„Das große Feuer“ ist ein einzigartiges Jugendbuch, da es sehr einfühlsam mit dem Thema des ersten Weltkrieges umgeht, ohne die harsche Realität zu verschönigen. Der Krieg wird aus der Sicht von zwei verborgenen homosexuellen Jugendlichen beschrieben, die ihre Erfahrungen als Soldaten der britischen Armee auf unterschiedliche Weise verarbeiten. Während Ellwood, der eine Soldat, sich gerne durch Poesie ausdrückt und so versucht seine Eindrücke zu beschreiben, bemüht sich Gaunt mehr um einen nüchternen, sachlichen Sprachstil, um sich von den entsetzlichen Erlebnissen zu distanzieren. Eine Schülerzeitung, welche die Todesanzeigen und Nachrufe an gefallene Soldaten beinhaltet, in denen über das gesamte Leben der Verstorbenen berichtet wird, gibt dem ganzen Buch einen schönen Rahmen. Zudem werden sowohl die Liebesgeschichte der beiden Protagonisten, als auch die Grausamkeit des Krieges von der Autorin passend in Szene gesetzt. Die Charaktere sind authentisch gestaltet, die Handlung ist klar und nachvollziehbar.
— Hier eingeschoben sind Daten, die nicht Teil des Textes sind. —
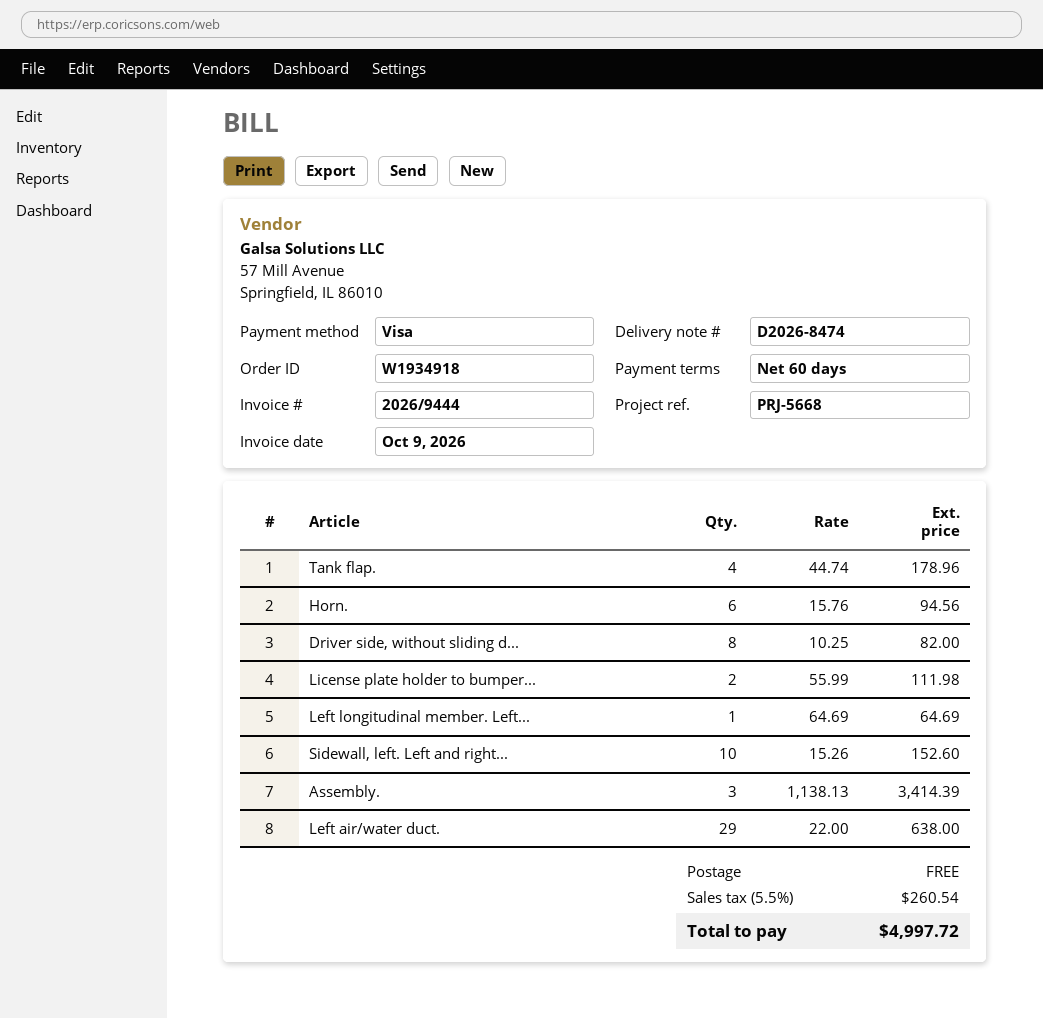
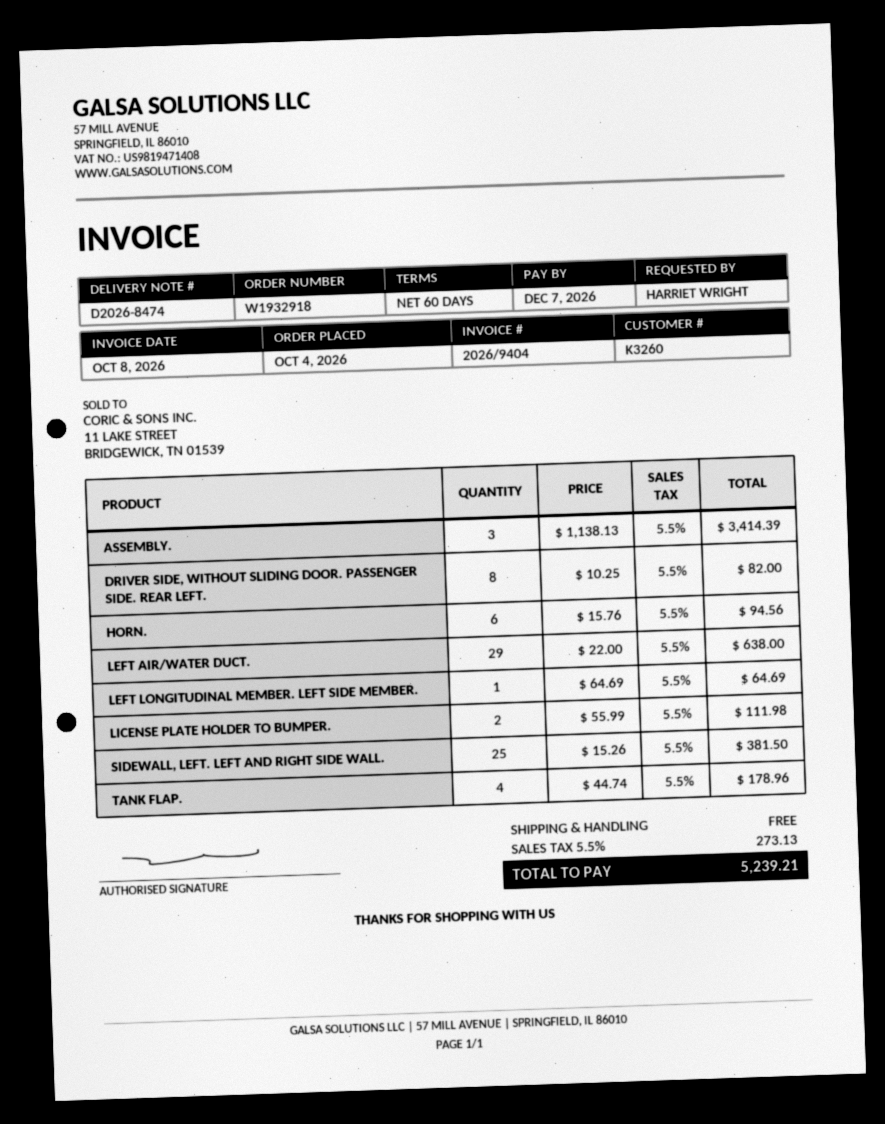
order number: W1934918 -> W1932918
invoice number: 2026/9444 -> 2026/9404
invoice date: 2026-10-09 -> 2026-10-08
Sidewall, left. Left and right...: 10 x 15.26 = 152.60 -> 25 x 15.26 = 381.50
tax: 5.5% = 260.54 -> 5.5% = 273.13
total: 4997.72 -> 5239.21

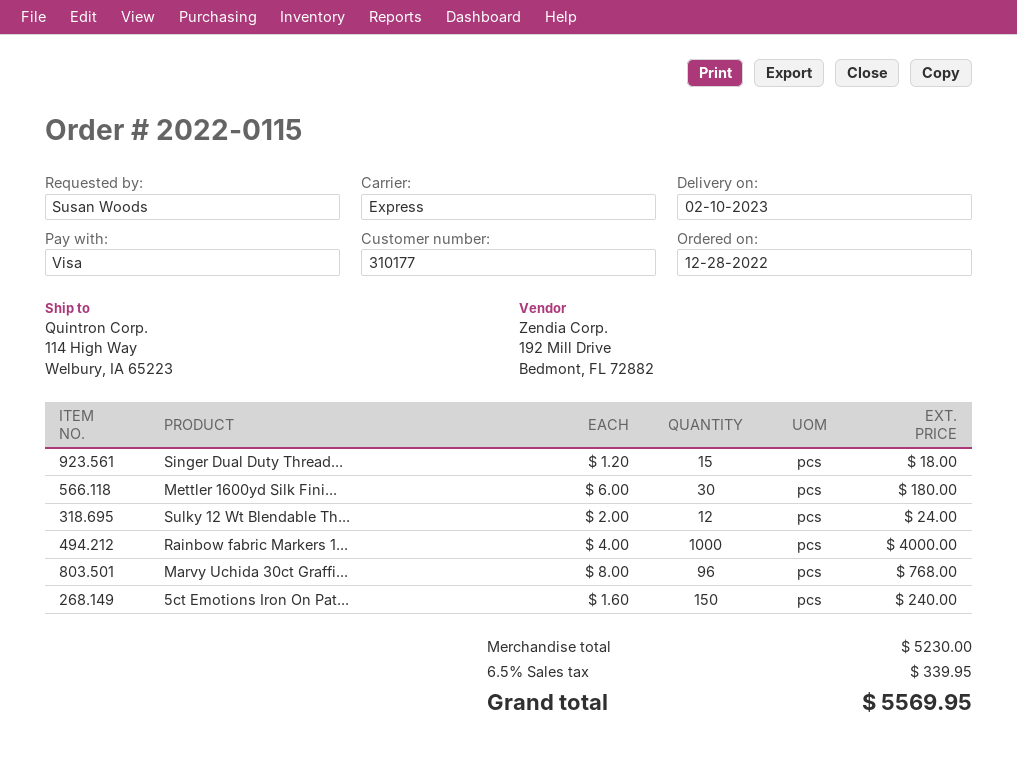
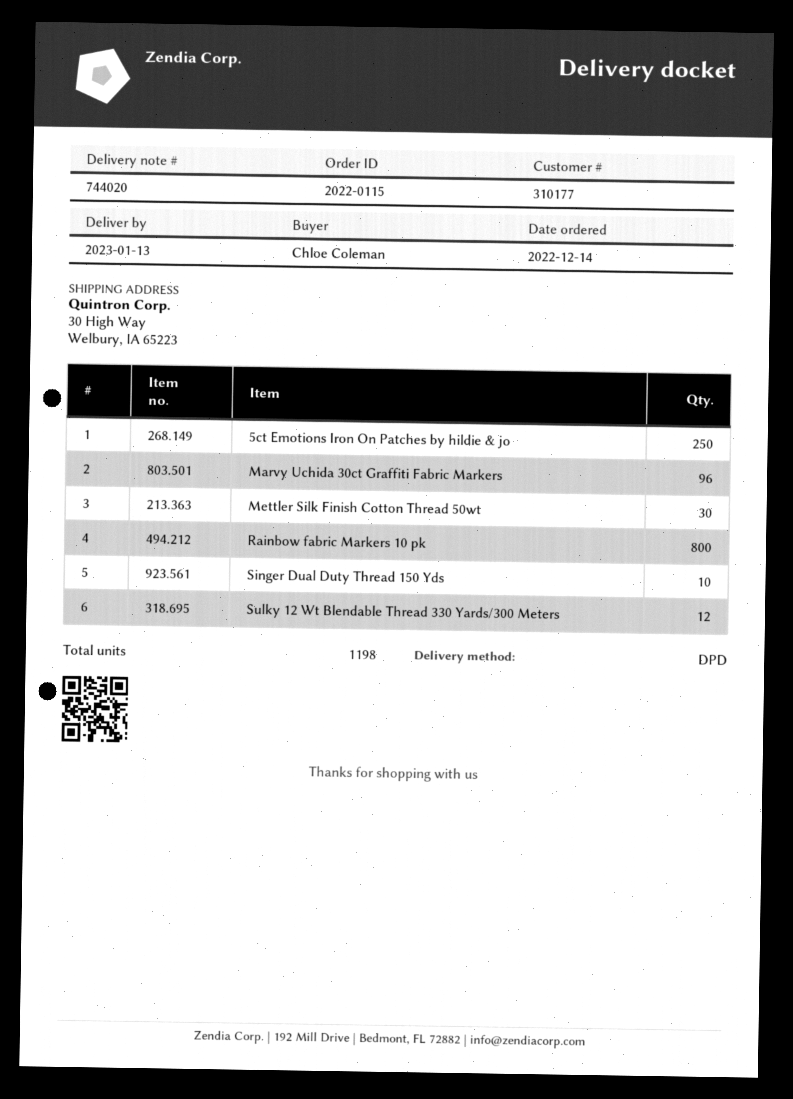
order date: 2022-12-28 -> 2022-12-14
delivery date: 2023-02-10 -> 2023-01-13
ordered by: Susan Woods -> Chloe Coleman
shipping method: express -> DPD
ship to: 114 High Way, Welbury, IA 65223 -> 30 High Way, Welbury, IA 65223
Singer Dual Duty Thread...: 15 -> 10
Mettler 1600yd Silk Fini...: 30 -> none
Rainbow fabric Markers 1...: 1000 -> 800
5ct Emotions Iron On Pat...: 150 -> 250
Mettler Silk Finish Cotton Thread 50wt: none -> 30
Die Sprache hat uns besonders gut gefallen, da sie sich verändert und sich entsprechend an die Figuren angepasst hat. Auch die einfließende Poesie wurde unglaublich schön umgesetzt und hat das Buch wirklich besonders gemacht. Alles in allem ist „das große Feuer“ sehr empfehlenswert. Es ist fesselnd in seiner Emotionalität und es hat einfach Spaß gemacht, ein derart gut geschriebenes Buch zu lesen, das eine von Traumata geprägte Zeit so einfühlsam behandelt. Luci, 15 Jahre
Selten so gelitten, mitgefiebert und am Ende doch ein wenig aufgeatmet. Ein furioser Kriegsroman. Ein große Liebesgeschichte.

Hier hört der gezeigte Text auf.